ぐぁああ、と太一が今までにない苦しげな声を上げた。
「久住!」
促すように彼が叫ぶ。
やれ、と言っているのだ。
明弥はとにかく強く念じる。
だが、
「岩崎君!」
目の前の岩崎の上に、狂ったように吠えながら太一がのしかかる。
だめだ、間に合わない。
明弥は頭の中で悲惨な光景を連想する。
獣に頸動脈を噛まれ目を剥く彼の姿。
そんなの、嫌だ。
何かが。
自分の中からせり上がってくる。
吐き気のように、
そしてそれは引っ張り上げるように明弥の意識を飛ばす。
見えたのは底なし沼のような黒い影だった。
全てのものを引きずり込もうとするように混沌とした影から触手が伸びる。
そこから手が生えている。
否、影が誰かを引きずり込もうとしているのだ。
もがき苦しむような手を明弥は掴んだ。
離したら終わってしまう気がした。
ずるずるとそれは明弥までも飲み込もうとするように影が迫ってくる。
明弥の手が半分埋まった。
黒い影次々と伸ばされ明弥の首を掴む。
それでも手は離したくなかった。
(これは、太一さんなんだ)
離したら明弥は助かる。
でも、太一さんは間に合わない。
諦めたくない。
今、彼の手を、残された意識を握っているのだから。
……ズミ
声が聞こえる。
誰から自分の手を掴んだ。
引き上げようとするように。
(いける)
明弥は渾身の力を込めて太一を闇の沼から引き上げる。
強く、何かが輝いた。
「久住!」
明弥ははっとした。
自分の肩を掴んで揺さぶっている男の姿が見えた。
何が、どうなった?
「……いわ……さき、君?」
呼びかけると彼はほっとしたように息を吐く。
気が付くと球場の中には沢山の人がなだれ込んできていた。
作業服を着ている者もいれば、警察の制服を着ているものもいる。
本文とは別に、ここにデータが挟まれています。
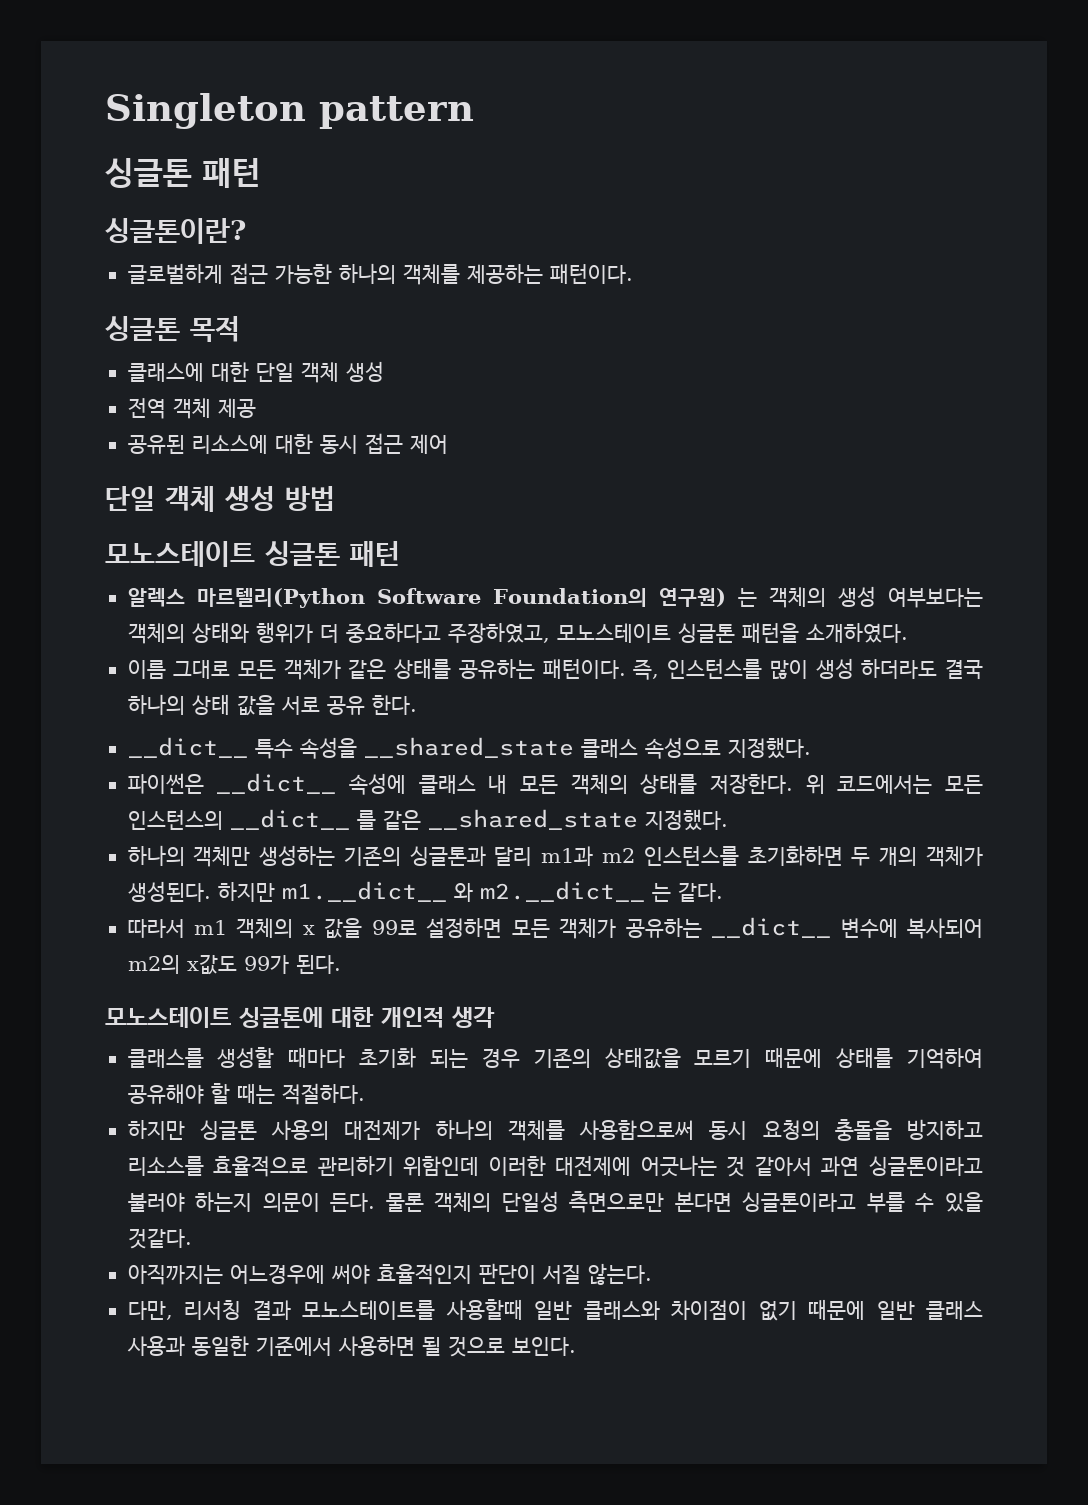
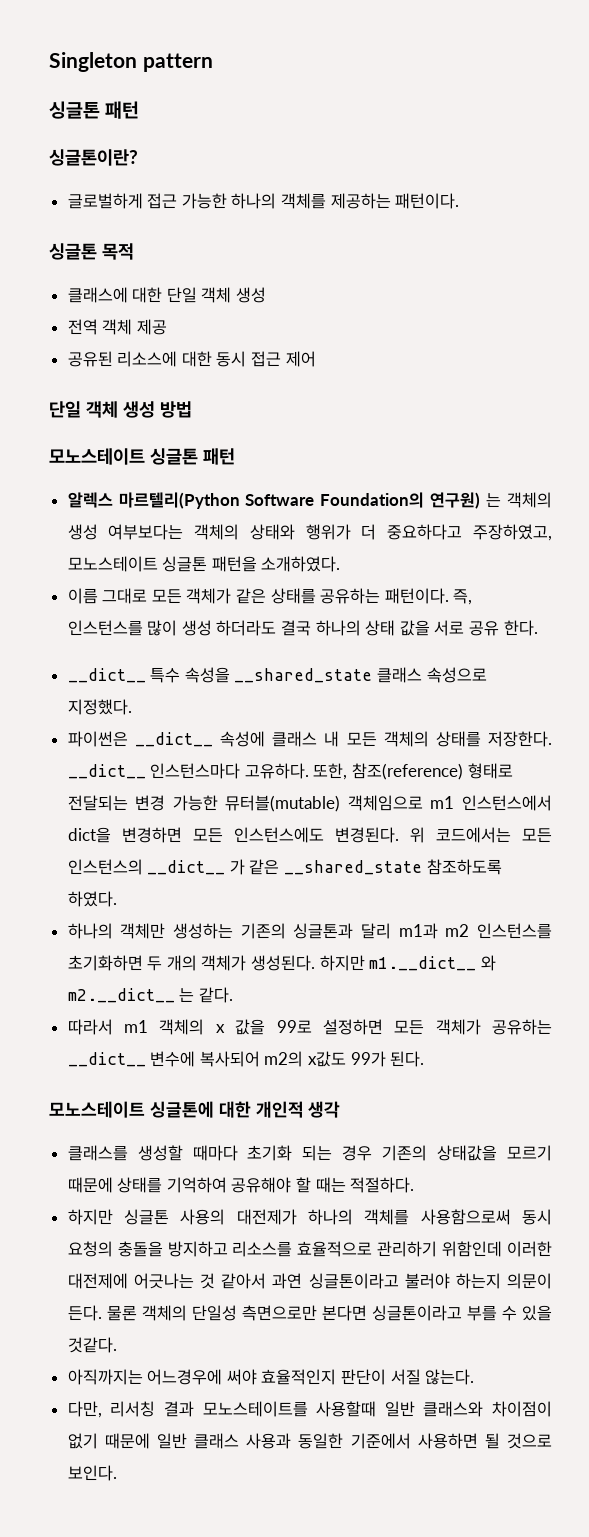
(793, 784) none -> [67,763,513,780] [67,795,552,812] [67,827,399,843] __dict__ 인스턴스마다 고유하다. 또한, 참조(reference) 형태로 전달되는 변경 가능한 뮤터블(mutable) 객체임으로 m1 인스턴스에서 dict을 변경하면 모든 인스턴스에도 변경된다.
[356,810,376,830] 를 -> [229,859,245,875] 가
[644,809,728,831] 지정했다. -> [426,859,502,875] [67,891,117,907] 참조하도록 하였다.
いつの間にこれだけの警官がここに着たのだろうか。
「……太一さんは!?」
辺りを見ても赤毛の男の姿は見えない。
その代わり警察官が何かを調べている姿が目に入る。
まさか、と不安がよぎった。
女刑事が溜息をつくように言う。
「大丈夫よ、今病院から連絡があって命に別状は無いらしいわ。鈴華という女の子も一緒よ。……言っておくけど、獣医ではないわ」
彼女はそれだけを言い明弥から離れていった。
明弥は岩崎を見る。
「それじゃあ」
「ああ、ちゃんと人の姿に戻った」
「………良かったぁ」
言うと岩崎が吹き出した。
明弥は目を丸くした。
こんな風に笑った顔を見たのは初めてじゃないだろうか。
「お前、人のことばっかだな」
「そ、そうかな?」
「何はともあれ、お前、よく頑張ったよ。……ありがとう」
「え? あれ、お礼言うの、こっちだよ」
彼は首を小さく振って明弥の肩に額を押し当てた。
一瞬泣き出したのかと思って戸惑うがそうでは無かった。彼はおかしそうに笑いながら肩を振るわせている。
その様子がおかしくて明弥も吹き出した。
こうして、明弥の長い一日はようやく終わりを告げた。